As Scott was tuning his guitar, Sue asked, "Are you going to delight us tonight, Scott? I bet you're just great at delighting people." Scott looked up from where he was tuning the guitar.

"Doubtful," he replied. "Most days, I can hardly find the energy to tolerate them." Jean studied the melting marshmallow on her stick. She sat there and wondered how long it would take Sue to get it out of her hair, if her marshmallow "accidentally" ended up on Sue's head.

"I know," Bobby butted in. "Why don't you play some of the rebel music I like to listen to. Just to show Carol what type of rebellious kid she's dealing with here." Scott rolled his eyes and started stringing "Puff the Magic Dragon." Soda came shooting out of both Warren and Hank's noses, and they both started howling.

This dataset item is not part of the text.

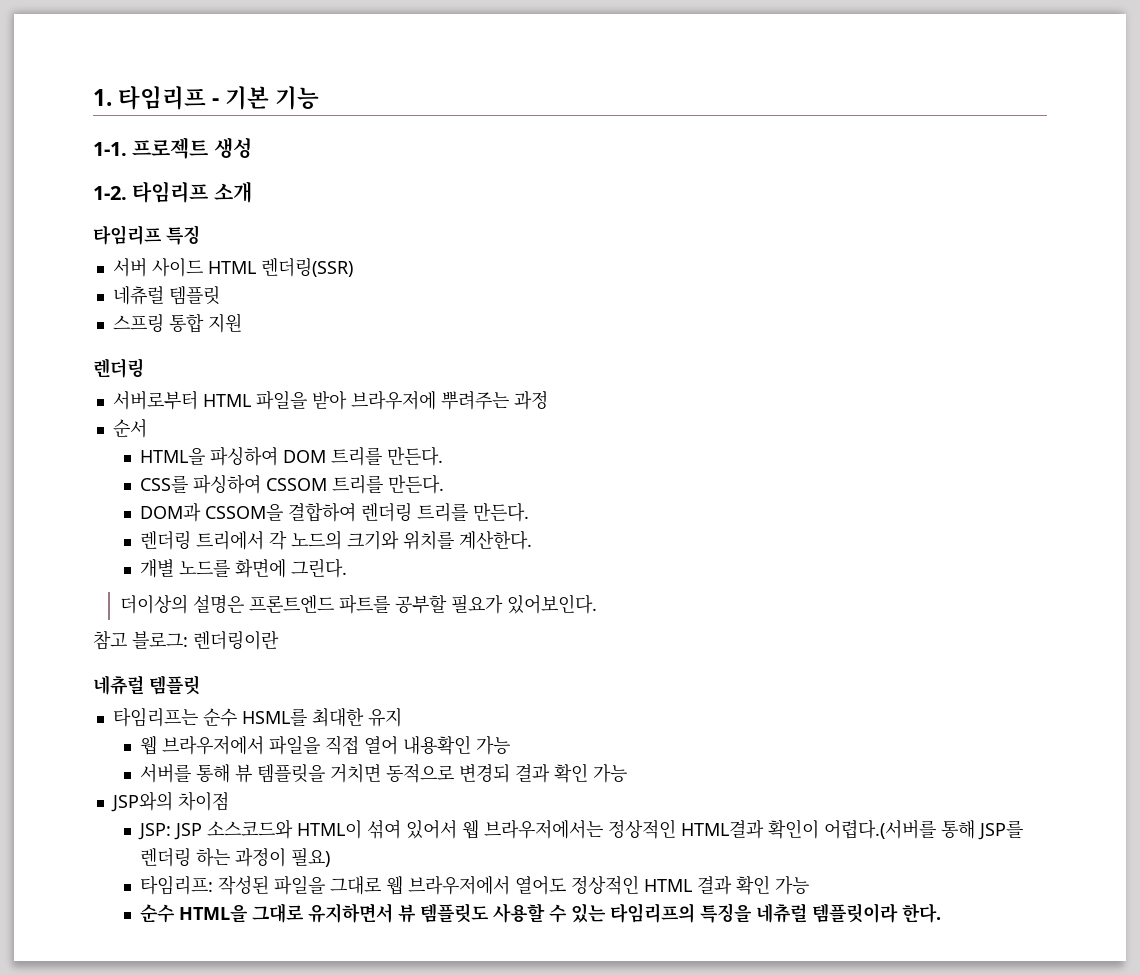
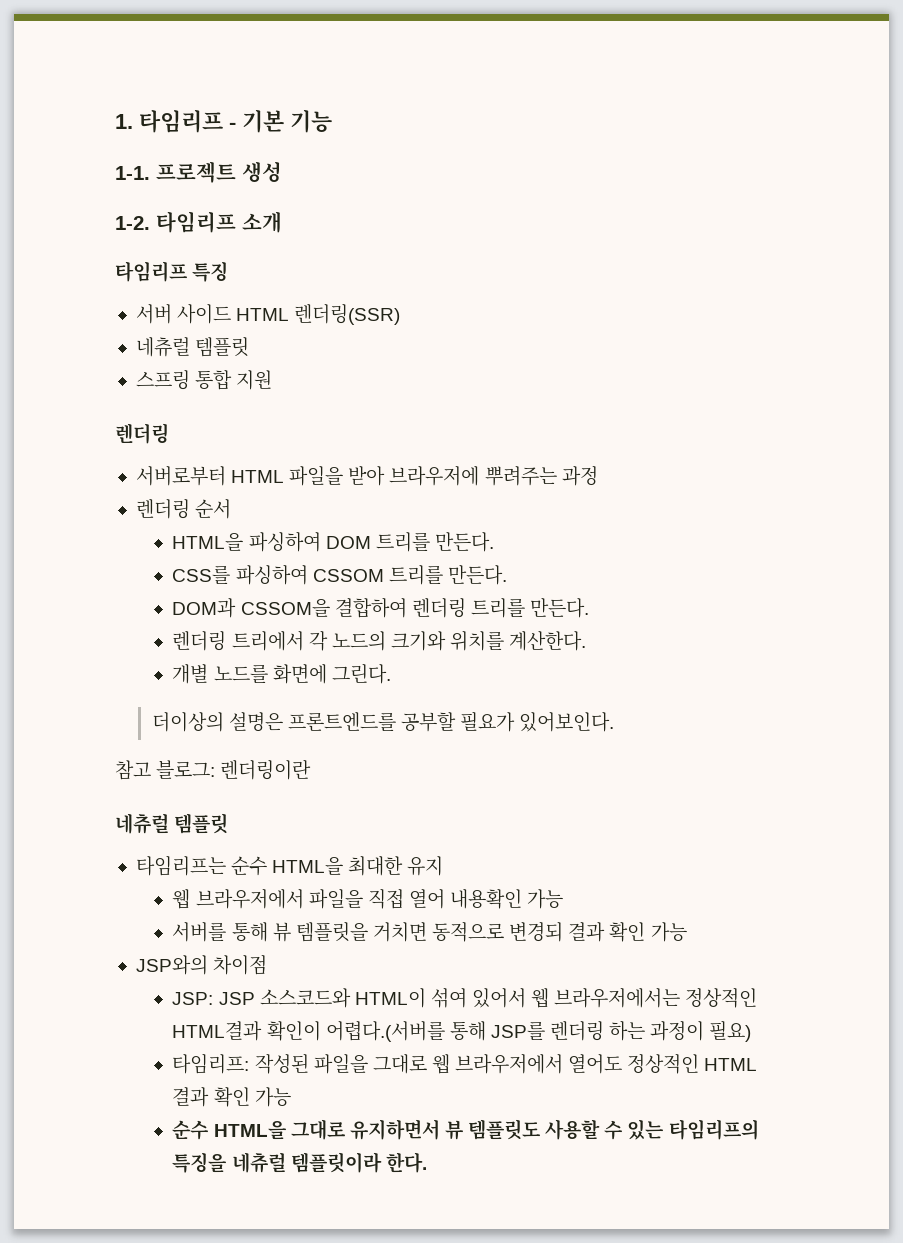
(548, 400) none -> [135,499,190,519] 렌더링
[249,594,391,614] 프론트엔드 파트를 -> [287,712,396,731] 프론트엔드를
[241,708,307,726] HSML를 -> [272,857,344,875] HTML을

"Very funny," Bobby growled under his breath. Then Scott's eyes met Jean's right before his song started. Jean recognized the Sting tune almost immediately.

  
_You could say I lost my faith in science and progress  
You could say I lost my belief in the holy church  
You could say I lost my sense of direction  
You could say all of this and worse but  
If I ever lose my faith in you  
There'd would be nothing left for me to do  
Some would say I'm a lost man in a lost world  
You can say I lost my faith in the people on TV  
You can say I'd lost my belief in our politicians  
They all seem like game show host to me  
If I ever lose my faith in you  
There'd would be nothing left for me to do  
I could be lost inside their lies without a trace  
But every time I close my eyes I see your face  
I never saw no miracle of science  
That didn't go from a blessing to a curse  
I never saw no military solution  
That didn't end up as something worse  
Let me say this first  
If I ever lose my faith in you  
There'd be nothing left for me to do _   


Carol was the first one to jump up and shout.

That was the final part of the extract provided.